## Problem description
Go through the records below and copy out every line holding "player".

## Data

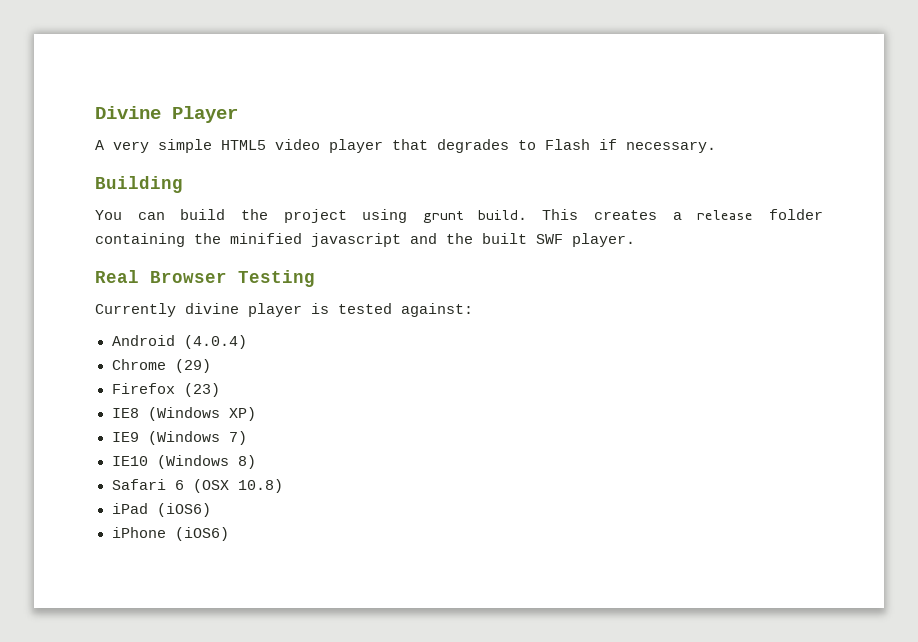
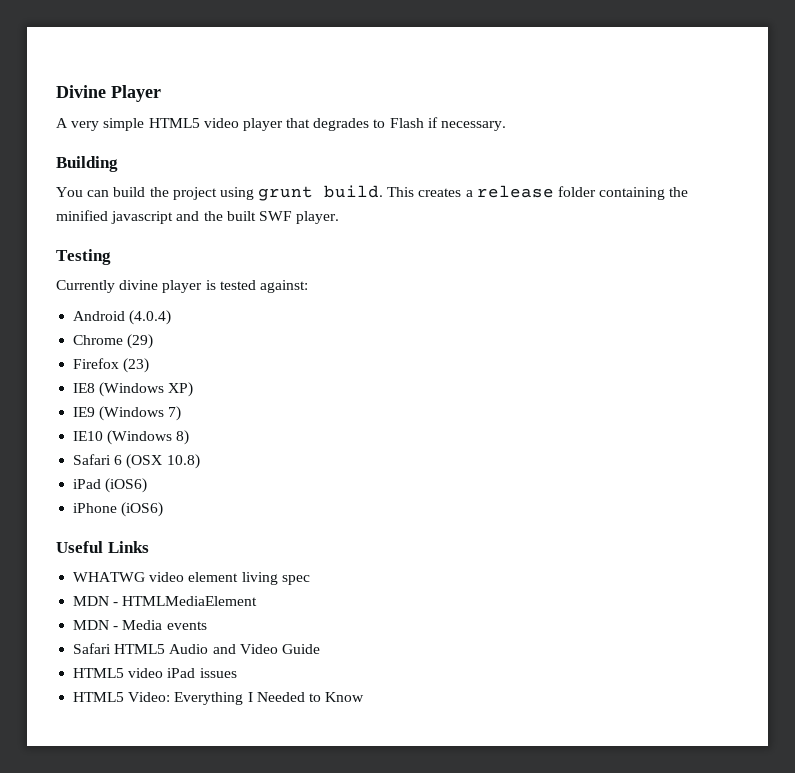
[95,270,227,283] Real Browser -> (340, 217) none
(229, 534) none -> [56,541,149,553] [73,572,310,585] [73,596,258,606] [73,620,207,630] [73,643,320,654] [73,668,237,678] [73,692,365,705] // Useful Links // WHATWG video element living spec // MDN - HTMLMediaElement // MDN - Media events // Safari HTML5 Audio and Video Guide // HTML5 video iPad issues // HTML5 Video: Everything I Needed to Know

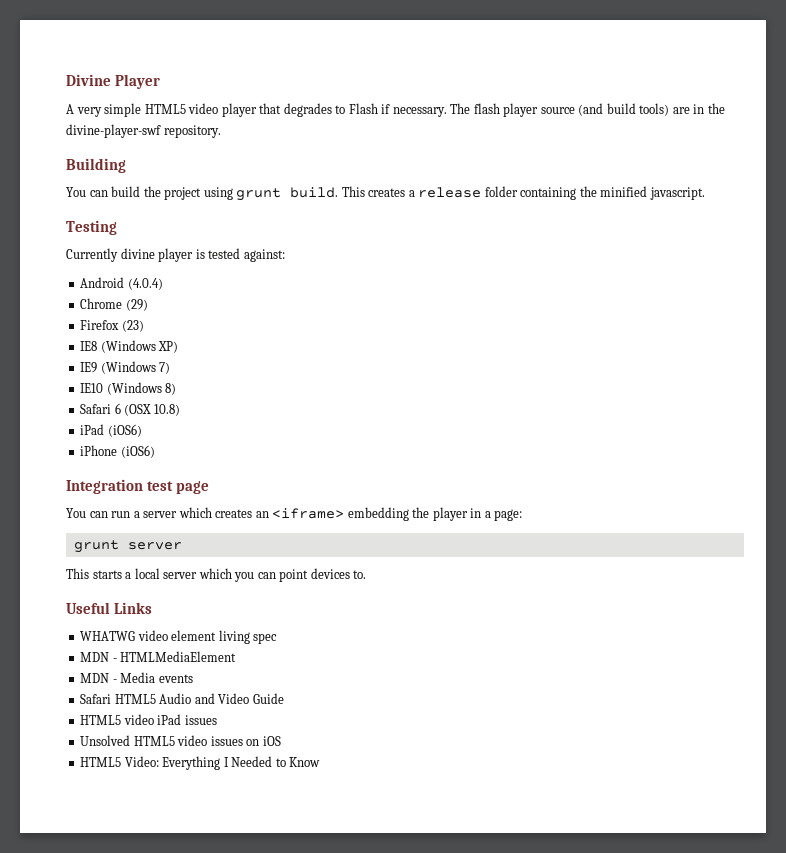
(507, 126) none -> [450,103,725,117] [66,124,221,138] The flash player source (and build tools) are in the divine-player-swf repository.
[111,211,340,224] javascript and the built SWF player. -> [649,187,705,200] javascript.
(164, 509) none -> [66,479,209,494] [66,507,523,521] [73,540,182,553] [66,568,367,582] // Integration test page // You can run a server which creates an <iframe> embedding the player in a page: // grunt server // This starts a local server which you can point devices to.
(237, 673) none -> [80,735,281,746] // Unsolved HTML5 video issues on iOS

## Completed exercise
(507, 126) none -> [450,103,725,117] [66,124,221,138] The flash player source (and build tools) are in the divine-player-swf repository.
[111,211,340,224] javascript and the built SWF player. -> [649,187,705,200] javascript.
(164, 509) none -> [66,479,209,494] [66,507,523,521] [73,540,182,553] [66,568,367,582] // Integration test page // You can run a server which creates an <iframe> embedding the player in a page: // grunt server // This starts a local server which you can point devices to.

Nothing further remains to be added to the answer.